**ABOUT THIS EXERCISE**
Exact reproductions of all the entries, please, and no pictures.

[Stored data]
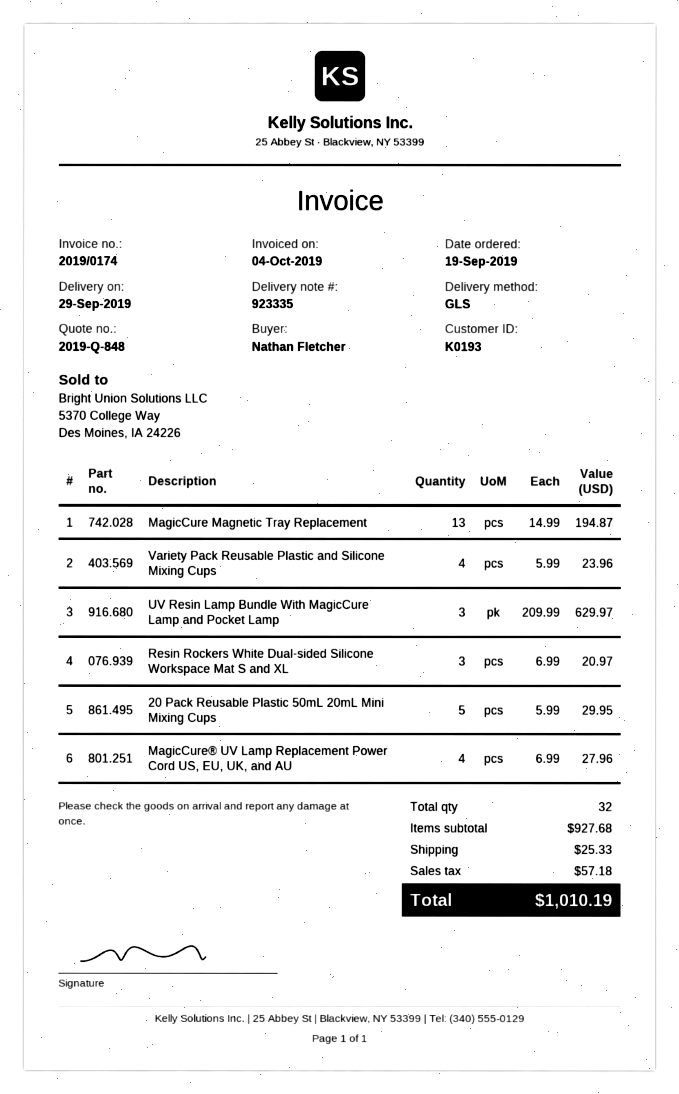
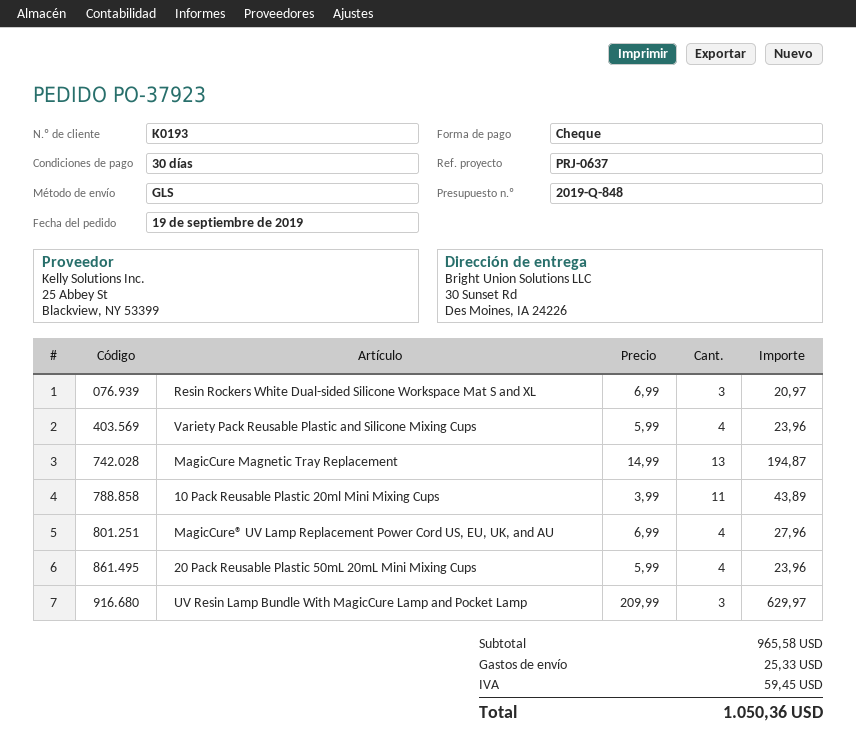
20 Pack Reusable Plastic 50mL 20mL Mini Mixing Cups: 5 x 5.99 = 29.95 -> 4 x 5.99 = 23.96
10 Pack Reusable Plastic 20ml Mini Mixing Cups: none -> 11 x 3.99 = 43.89
subtotal: 927.68 -> 965.58
tax: 57.18 -> 59.45
total: 1010.19 -> 1050.36

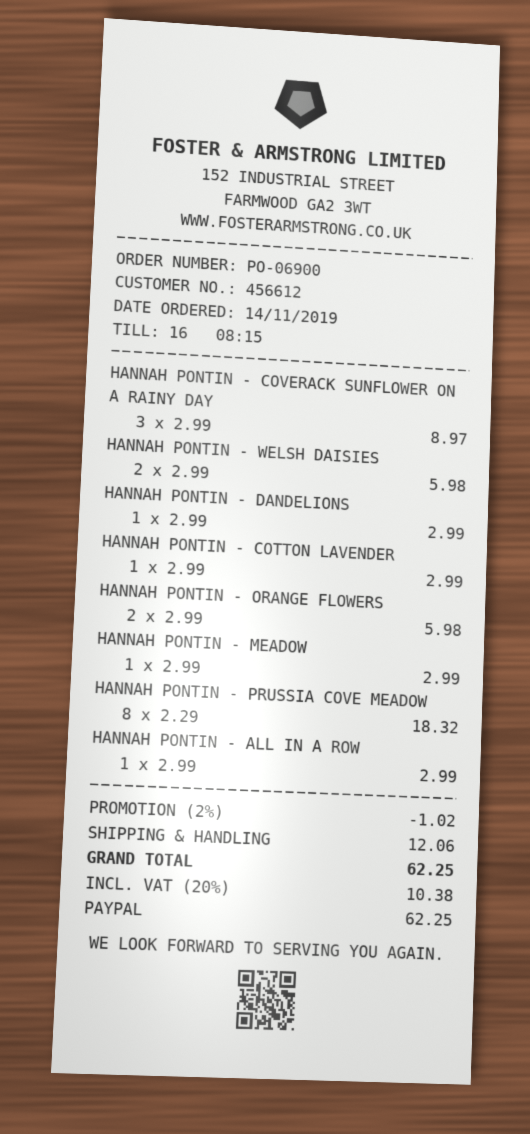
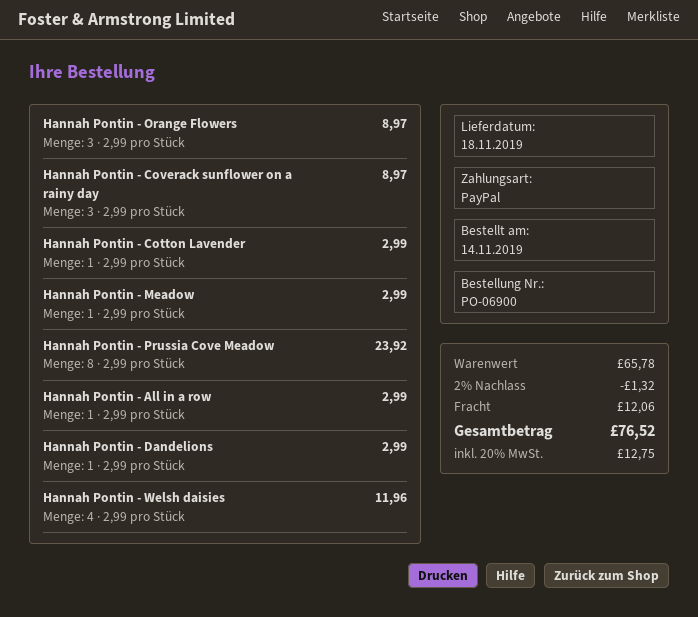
HANNAH PONTIN - WELSH DAISIES: 2 x 2.99 = 5.98 -> 4 x 2.99 = 11.96
HANNAH PONTIN - ORANGE FLOWERS: 2 x 2.99 = 5.98 -> 3 x 2.99 = 8.97
HANNAH PONTIN - PRUSSIA COVE MEADOW: 8 x 2.29 = 18.32 -> 8 x 2.99 = 23.92
discount: 2% = 1.02 -> 2% = 1.32
tax: 20% = 10.38 -> 20% = 12.75
total: 62.25 -> 76.52

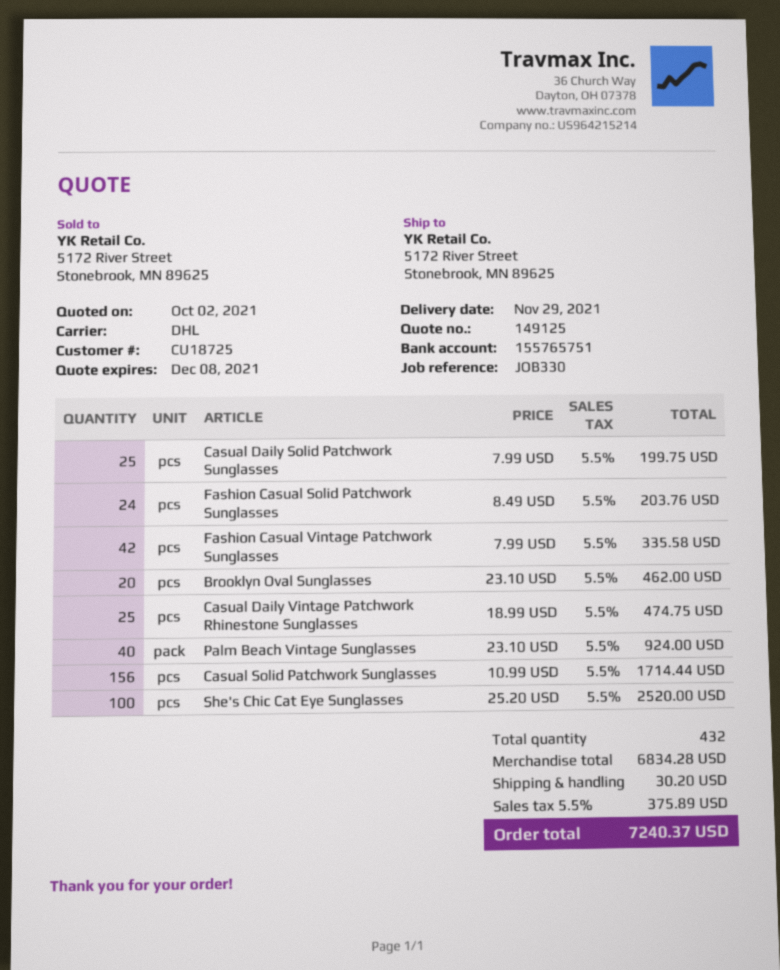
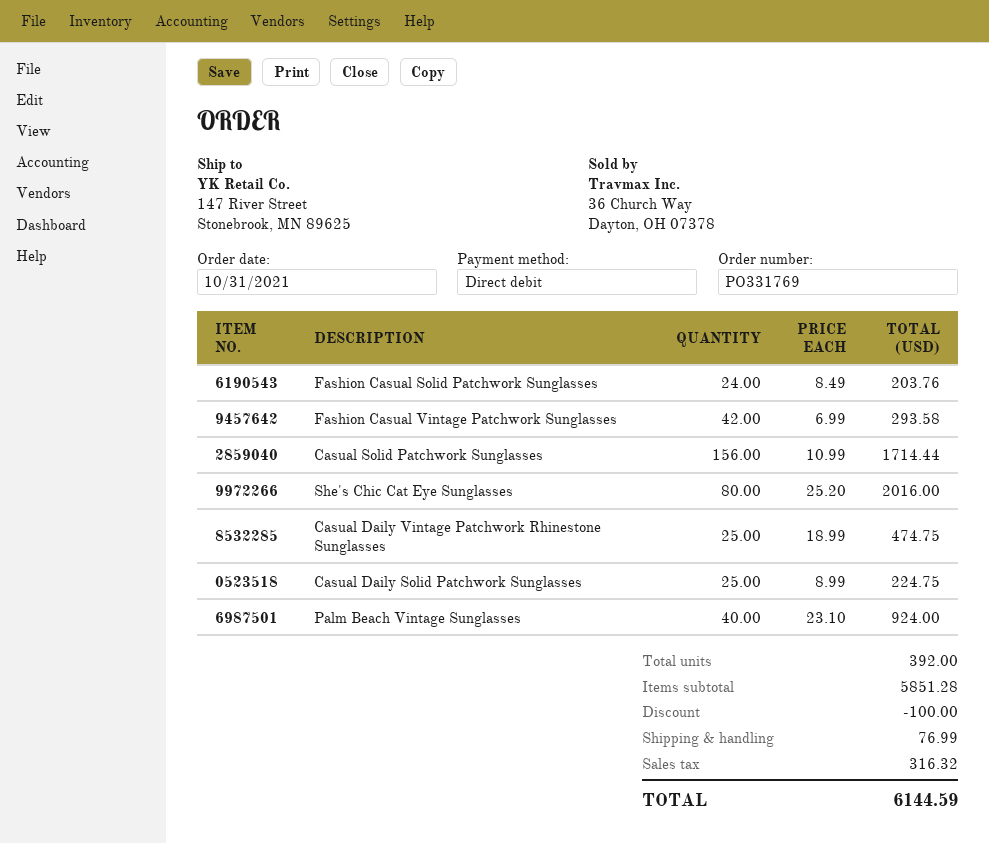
ship to: 5172 River Street, Stonebrook, MN 89625 -> 147 River Street, Stonebrook, MN 89625
Casual Daily Solid Patchwork Sunglasses: 25 x 7.99 = 199.75 -> 25 x 8.99 = 224.75
Fashion Casual Vintage Patchwork Sunglasses: 42 x 7.99 = 335.58 -> 42 x 6.99 = 293.58
Brooklyn Oval Sunglasses: 20 x 23.10 = 462.00 -> none
She's Chic Cat Eye Sunglasses: 100 x 25.20 = 2520.00 -> 80 x 25.20 = 2016.00
total quantity: 432 -> 392
subtotal: 6834.28 -> 5851.28
discount: none -> 100.00
shipping: 30.20 -> 76.99
tax: 375.89 -> 316.32
total: 7240.37 -> 6144.59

**TASK OUTPUT**
20 Pack Reusable Plastic 50mL 20mL Mini Mixing Cups: 5 x 5.99 = 29.95 -> 4 x 5.99 = 23.96
10 Pack Reusable Plastic 20ml Mini Mixing Cups: none -> 11 x 3.99 = 43.89
subtotal: 927.68 -> 965.58
tax: 57.18 -> 59.45
total: 1010.19 -> 1050.36

HANNAH PONTIN - WELSH DAISIES: 2 x 2.99 = 5.98 -> 4 x 2.99 = 11.96
HANNAH PONTIN - ORANGE FLOWERS: 2 x 2.99 = 5.98 -> 3 x 2.99 = 8.97
HANNAH PONTIN - PRUSSIA COVE MEADOW: 8 x 2.29 = 18.32 -> 8 x 2.99 = 23.92
discount: 2% = 1.02 -> 2% = 1.32
tax: 20% = 10.38 -> 20% = 12.75
total: 62.25 -> 76.52

ship to: 5172 River Street, Stonebrook, MN 89625 -> 147 River Street, Stonebrook, MN 89625
Casual Daily Solid Patchwork Sunglasses: 25 x 7.99 = 199.75 -> 25 x 8.99 = 224.75
Fashion Casual Vintage Patchwork Sunglasses: 42 x 7.99 = 335.58 -> 42 x 6.99 = 293.58
Brooklyn Oval Sunglasses: 20 x 23.10 = 462.00 -> none
She's Chic Cat Eye Sunglasses: 100 x 25.20 = 2520.00 -> 80 x 25.20 = 2016.00
total quantity: 432 -> 392
subtotal: 6834.28 -> 5851.28
discount: none -> 100.00
shipping: 30.20 -> 76.99
tax: 375.89 -> 316.32
total: 7240.37 -> 6144.59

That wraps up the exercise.